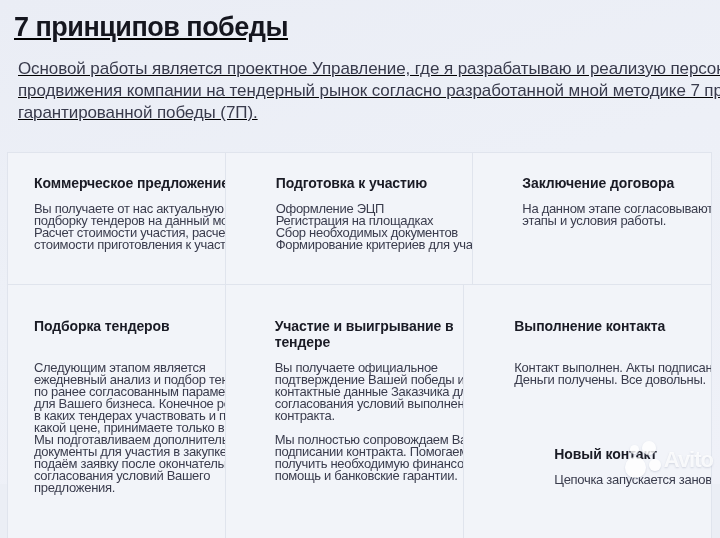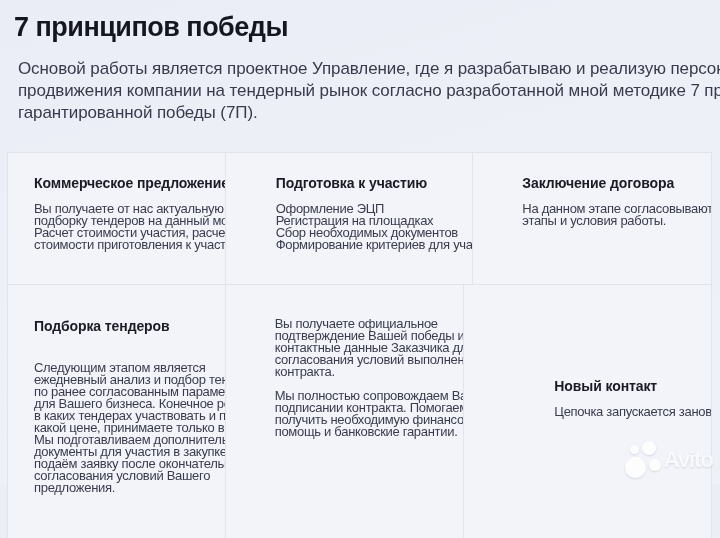--- a/index.html
+++ b/index.html
@@ -11,6 +11,7 @@
   .page {
     position: relative; width: 720px; height: 484px;
     background: linear-gradient(165deg, #eaedf5 0%, #edf0f7 45%, #eff1f8 100%);
+    text-decoration: underline;
   }
   
   .header { padding: 10px 14px 0 14px; }

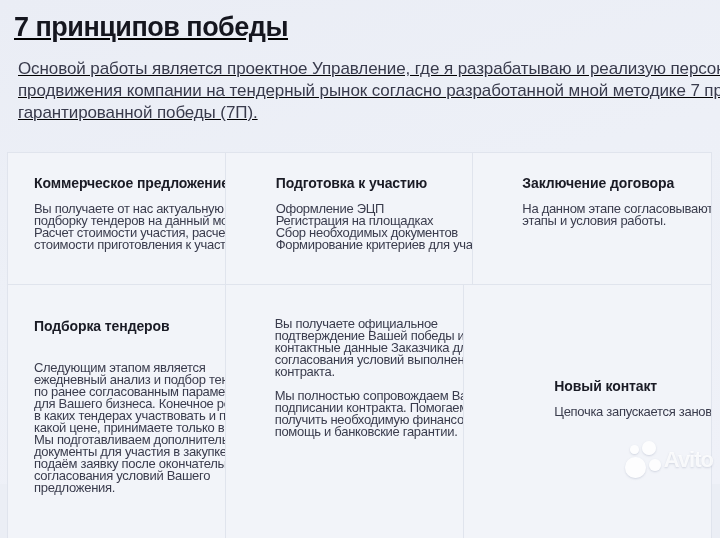--- a/index.html
+++ b/index.html
@@ -131,6 +131,8 @@
 предложения.</p>
       </div>
       <div class="cell cell-2">
+        <h3 class="card-heading h-tall">Участие и выигрывание в
+тендере</h3>
         <p class="card-body">Вы получаете официальное
 подтверждение Вашей победы и
 контактные данные Заказчика для

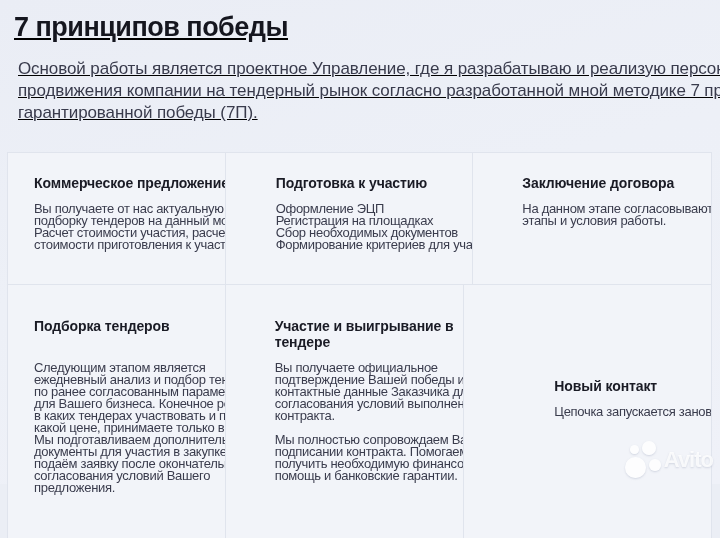--- a/index.html
+++ b/index.html
@@ -145,6 +145,11 @@
 помощь и банковские гарантии.</p>
       </div>
       <div class="cell cell-3">
+        <div class="block-1">
+          <h3 class="card-heading h-tall">Выполнение контакта</h3>
+          <p class="card-body">Контакт выполнен. Акты подписаны.
+Деньги получены. Все довольны.</p>
+        </div>
         <div class="block-2">
           <h3 class="card-heading">Новый контакт</h3>
           <p class="card-body">Цепочка запускается заново</p>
__________________________________________________
## What you are asked to do
Repeat the data above in full and exactly. Omit every image.

## Expected answer
--- a/index.html
+++ b/index.html
@@ -11,6 +11,7 @@
   .page {
     position: relative; width: 720px; height: 484px;
     background: linear-gradient(165deg, #eaedf5 0%, #edf0f7 45%, #eff1f8 100%);
+    text-decoration: underline;
   }
   
   .header { padding: 10px 14px 0 14px; }

--- a/index.html
+++ b/index.html
@@ -131,6 +131,8 @@
 предложения.</p>
       </div>
       <div class="cell cell-2">
+        <h3 class="card-heading h-tall">Участие и выигрывание в
+тендере</h3>
         <p class="card-body">Вы получаете официальное
 подтверждение Вашей победы и
 контактные данные Заказчика для

--- a/index.html
+++ b/index.html
@@ -145,6 +145,11 @@
 помощь и банковские гарантии.</p>
       </div>
       <div class="cell cell-3">
+        <div class="block-1">
+          <h3 class="card-heading h-tall">Выполнение контакта</h3>
+          <p class="card-body">Контакт выполнен. Акты подписаны.
+Деньги получены. Все довольны.</p>
+        </div>
         <div class="block-2">
           <h3 class="card-heading">Новый контакт</h3>
           <p class="card-body">Цепочка запускается заново</p>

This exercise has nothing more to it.